A Kinross Gold Corporation encerrou o segundo trimestre de 2026 (2T26) com produção global de 492.326 onças equivalentes de ouro, registrando forte desempenho financeiro impulsionado pela alta do preço do metal e pela disciplina na gestão de custos. A empresa também reafirmou suas metas para o ano e destacou o avanço de seu portfólio de projetos de crescimento.
No período, o custo de produção das vendas foi de US$ 1.352 por onça equivalente de ouro vendida, enquanto o custo atribuível ficou em US$ 1.336 por onça. Já o custo sustentável total atribuível (AISC) atingiu US$ 1.821 por onça equivalente de ouro vendida.
As margens da companhia cresceram 42% em relação ao 2T25, chegando a US$ 3.131 por onça equivalente de ouro vendida. O lucro líquido reportado foi de US$ 844,2 milhões, equivalente a US$ 0,71 por ação.

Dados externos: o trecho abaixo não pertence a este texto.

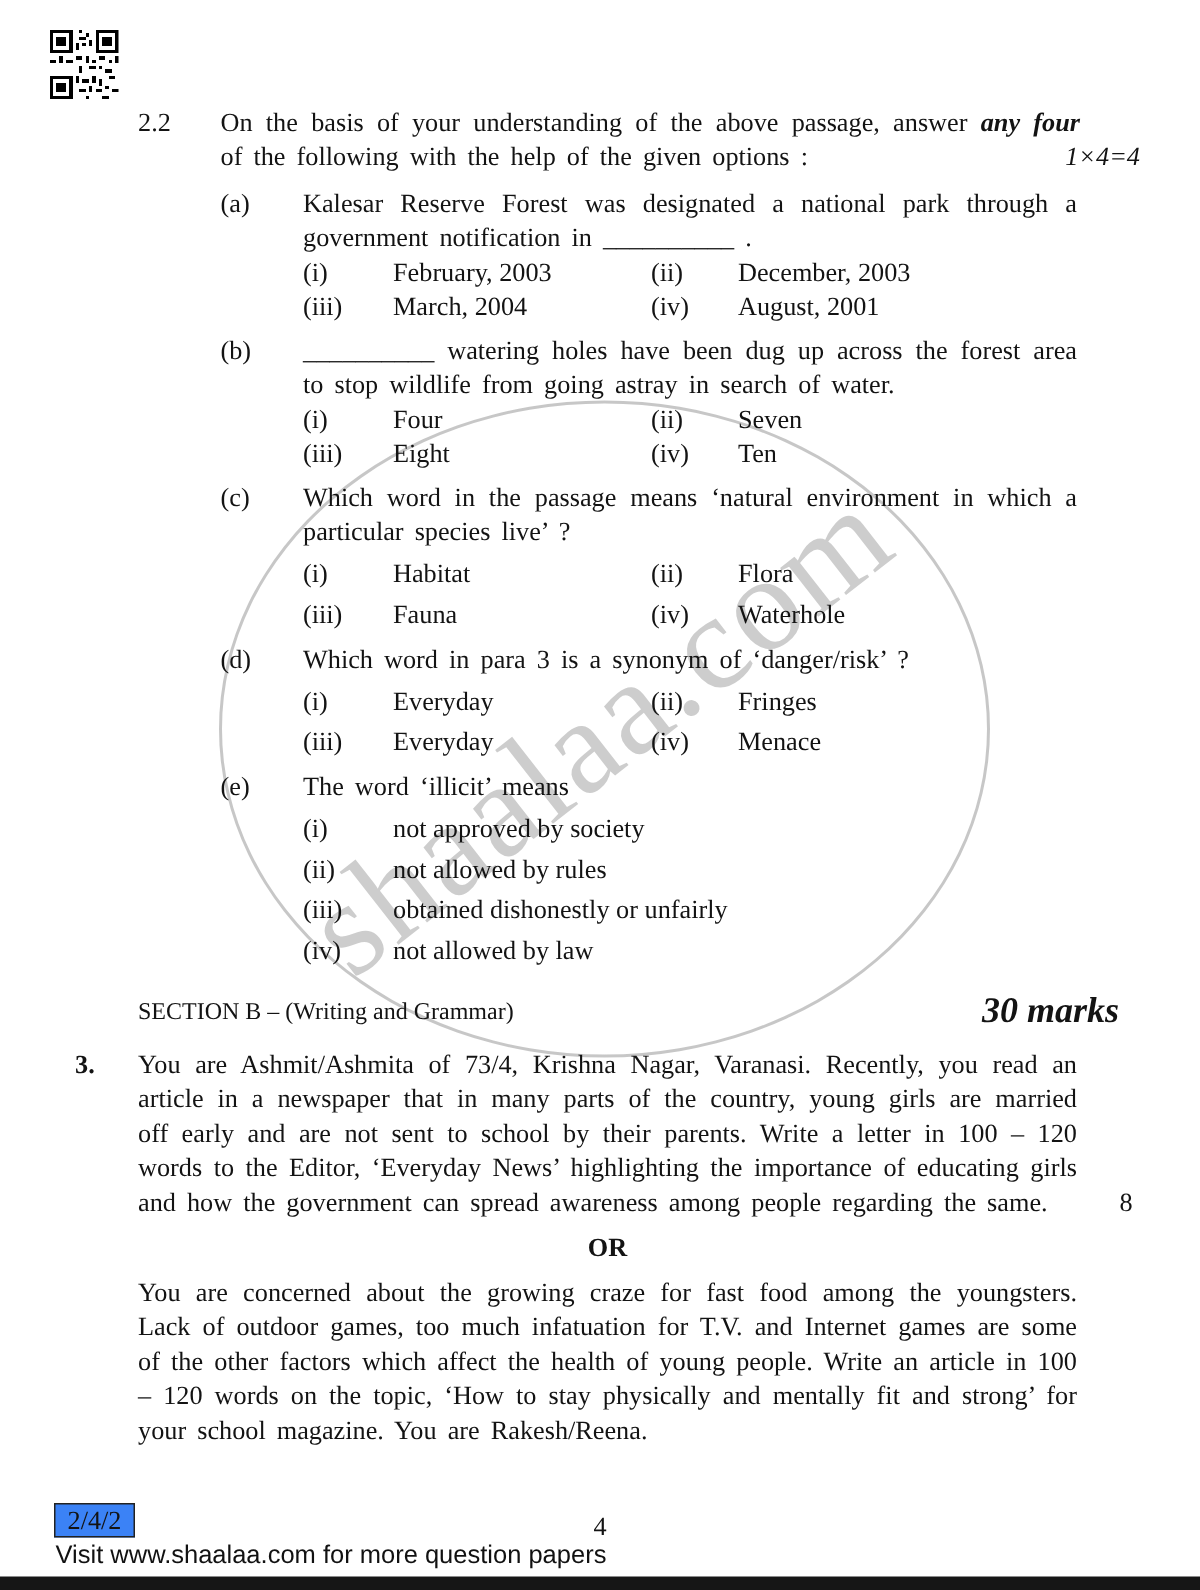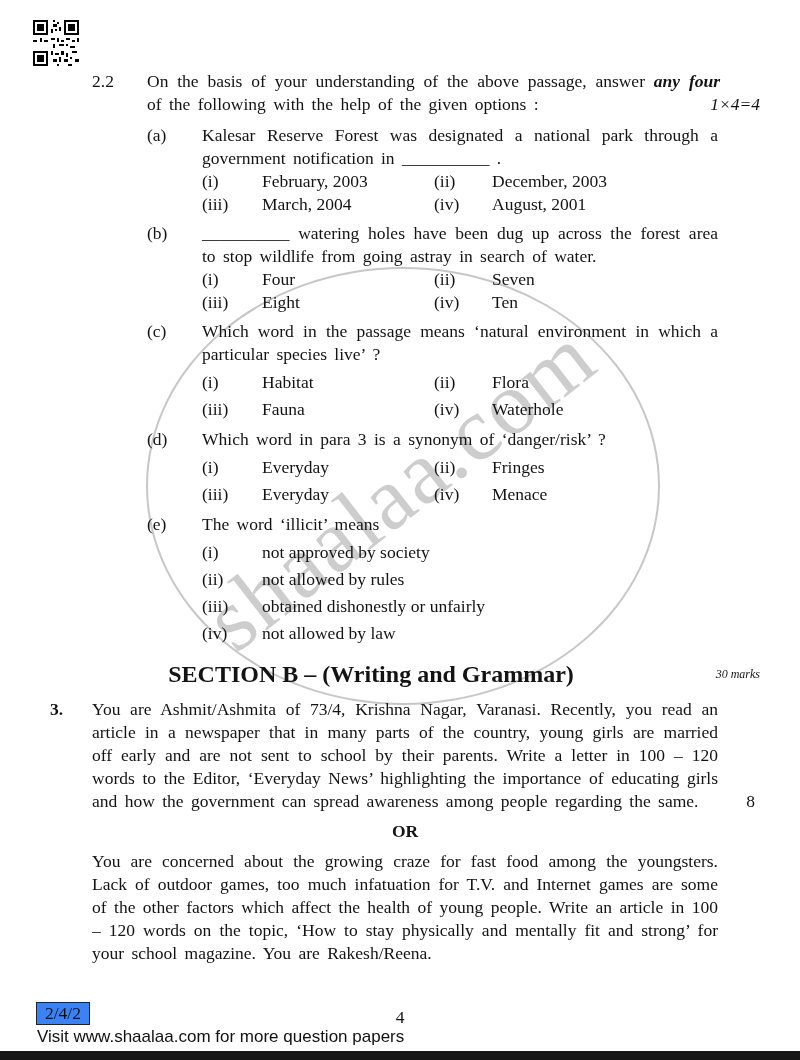--- a/index.html
+++ b/index.html
@@ -45,22 +45,22 @@
   .part { display:flex; margin-top:6px; }
   .part-label { flex:0 0 55px; }
   .part-body { flex:1; min-width:0; }
   .part-text { text-align:justify; margin-right:42px; word-spacing:3px; }
 
   .opts { display:grid; grid-template-columns:60px 172px 58px 1fr; line-height:23px; }
   .opts.wide { line-height:26.5px; margin-top:3px; }
   .opts-single { display:grid; grid-template-columns:60px 1fr; line-height:27px; margin-top:3px; }
 
   .section-row { position:relative; margin:16px 0 0 42px; }
-  .section-title { text-align:center; font-weight:bold; font-size:24px; padding-right:110px; }
-  .section-marks { position:absolute; right:0; top:0; font-weight:normal; font-style:italic; font-size:12px; }
+  .section-title { text-align:left; font-weight:normal; font-size:16px; padding-right:110px; }
+  .section-marks { position:absolute; right:14px; top:0; font-weight:bold; font-style:italic; font-size:24px; }
 
   .q3 { margin-top:12px; }
   .q3num { flex:0 0 42px; font-weight:bold; }
   .q3body { flex:1; min-width:0; }
   .para { position:relative; }
   .para-text { text-align:justify; margin-right:42px; word-spacing:3px; }
   .marks-plain { position:absolute; right:5px; bottom:0; }
   .or-sep { text-align:center; font-weight:bold; padding-right:42px; margin:7px 0; }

A receita trimestral totalizou US$ 2,238 bilhões, crescimento de 29% sobre os US$ 1,728 bilhão registrados no mesmo período do ano passado. Segundo a empresa, o avanço foi impulsionado principalmente pelo aumento do preço médio realizado do ouro. O fluxo de caixa operacional alcançou US$ 1,145 bilhão, enquanto o fluxo de caixa livre atribuível somou US$ 726,8 milhões.
Produção recua 4%, mas Paracatu registra melhora
Na comparação anual, a produção consolidada caiu 4%, passando de 512.574 onças equivalentes de ouro no 2T25 para 492.326 onças no 2T26.
O aumento da produção nas minas de Tasiast e Paracatu compensou parcialmente as reduções registradas em Bald Mountain, Round Mountain e Fort Knox.
Na unidade brasileira de Paracatu (MG), a produção permaneceu estável frente ao trimestre anterior e cresceu na comparação anual, impulsionada por maiores teores minerais e melhor recuperação na planta de beneficiamento. O desempenho foi parcialmente compensado pela redução do volume de minério processado.
Já o custo das vendas por onça permaneceu estável frente ao trimestre anterior, mas aumentou em relação ao mesmo período de 2025 devido à valorização do real frente ao dólar, ao aumento dos royalties e aos investimentos planejados em perfuração e detonação.
Projeções para 2026
A Kinross manteve suas projeções para 2026 e espera produzir aproximadamente 2 milhões de onças equivalentes de ouro, com variação de até 5%.
A companhia estima custo de produção das vendas de US$ 1.360 por onça equivalente, custo sustentável total de US$ 1.730 por onça e investimentos de capital de aproximadamente US$ 1,5 bilhão ao longo do ano.
Em 30 de junho de 2026, a mineradora contabilizava US$ 2,7 bilhões em caixa e equivalentes, além de US$ 1,9 bilhão em caixa líquido, reforçando sua posição financeira.
Retorno aos acionistas supera US$ 615 milhões
A empresa também informou que segue comprometida com a meta de devolver 40% do fluxo de caixa livre aos acionistas em 2026.
No primeiro semestre, a Kinross recomprou US$ 480 milhões em ações, além de outros US$ 40 milhões em julho. Considerando ainda os dividendos trimestrais, o retorno de capital aos investidores já soma aproximadamente US$ 615 milhões até 29 de julho.
Desde abril de 2025, a companhia já distribuiu mais de US$ 1,1 bilhão aos acionistas por meio de recompra de ações, reduzindo em cerca de 4% o total de ações em circulação.
O Conselho de Administração também aprovou o pagamento de dividendo trimestral de US$ 0,04 por ação, previsto para 3 de setembro de 2026, aos acionistas registrados em 20 de agosto.
O CEO da Kinross, J. Paul Rollinson, afirmou que o trimestre foi marcado por forte geração de caixa, margens elevadas e disciplina operacional, fatores que permitiram ampliar a remuneração aos acionistas e fortalecer ainda mais o balanço financeiro da companhia.